Ophioglossaceae

1. Vegetative blades simple, entire; sporangia imbedded in the rachis of a spike.

Ophioglossum

1. Vegetative blades pinnately lobed, dissected, or even more compounded (except in extremely depauperate individuals); sporangia fully exposed, often on a branched structure.

2. Vegetative blades persisting over winter; blades with distinct petiole, usually 5–25 cm long in fertile individuals, but dwarfed plants occasional, leaf texture somewhat leathery; vegetative individuals common in populations; fertile portion of leaf joining the vegetative portion at or near ground level.

Sceptridium

2. Vegetative blades (and entire plant) deciduous; blades usually ± sessile, large (>>5cm) or much smaller, membranous, herbaceous, or sometimes ± succulent in texture; most individuals in populations fertile; fertile portion of leaf joining the vegetative portion well above ground level.
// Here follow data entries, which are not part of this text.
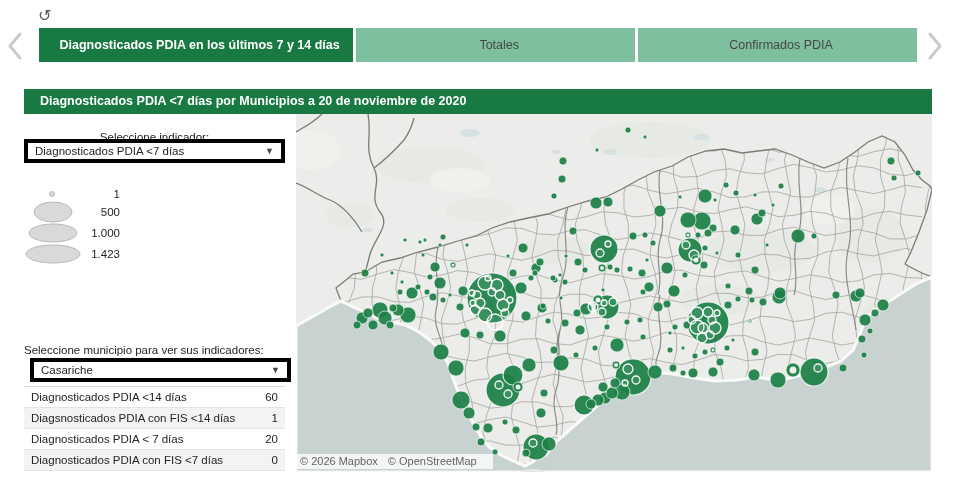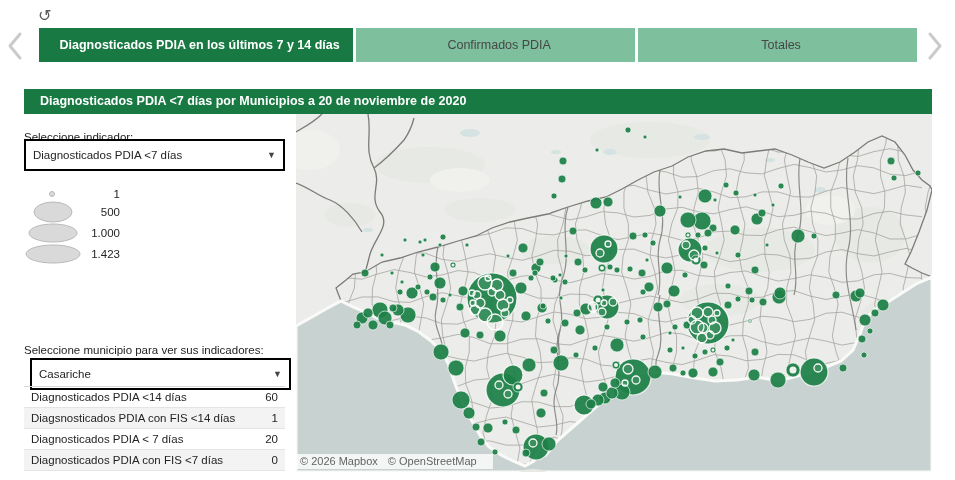"Confirmados PDIA" div.tab { order: before "Totales" -> after "Totales" }
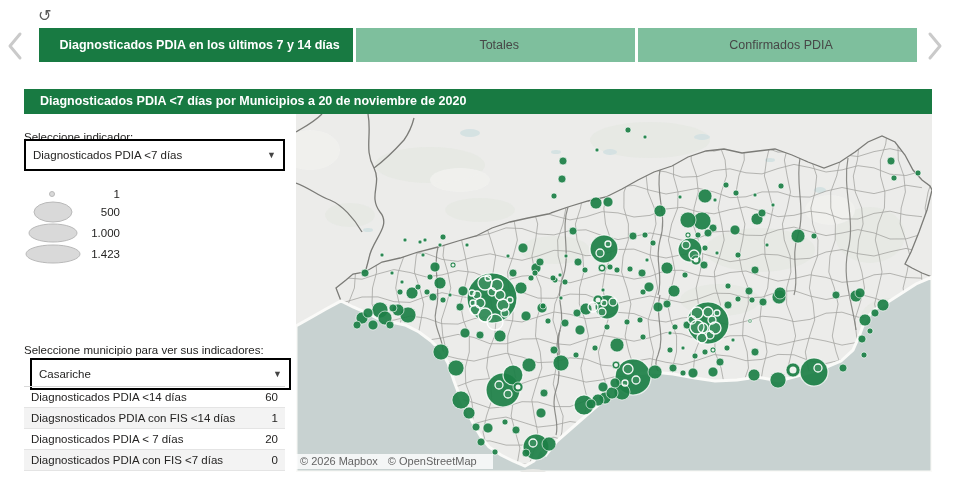"Seleccione indicador:" div.abs { text-align: none -> center }
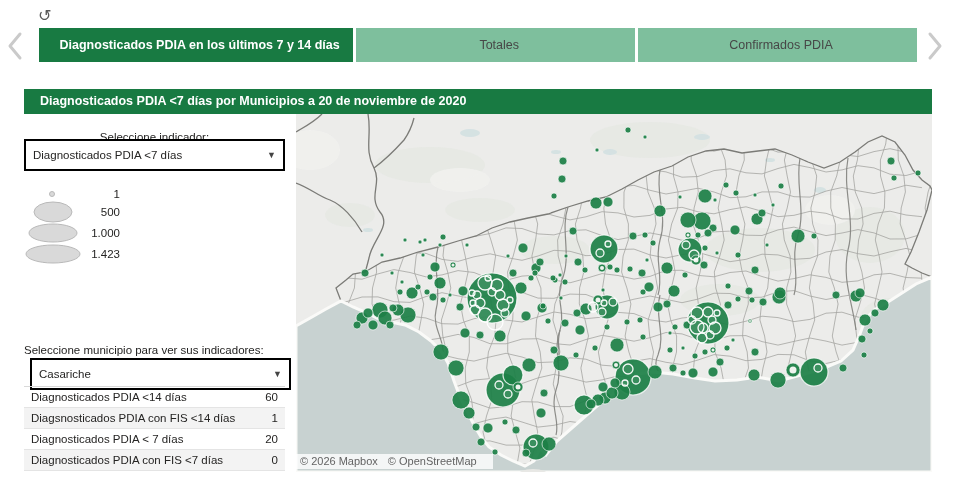"Diagnosticados PDIA <7 días" .dropdown { border: 2px solid #000000 -> 4px solid #000000; padding: 14px 7px -> 8px 7px }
3. Vegetative blades deltate, 3–4x pinnate, sessile and mostly 5–25 cm broad; fertile portion of blade erect , suggesting a continuation of the common stalk.

Botrypus

3. Vegetative blades short-deltate, oblong, or linear, lobed (simple) to 3-pinnate (typically 1-pinnate to 2-pinnate pinnatifid), 1–5 (–10) cm broad; fertile portion of blade frequently ascending, spreading, or even perpendicular to the common stalk.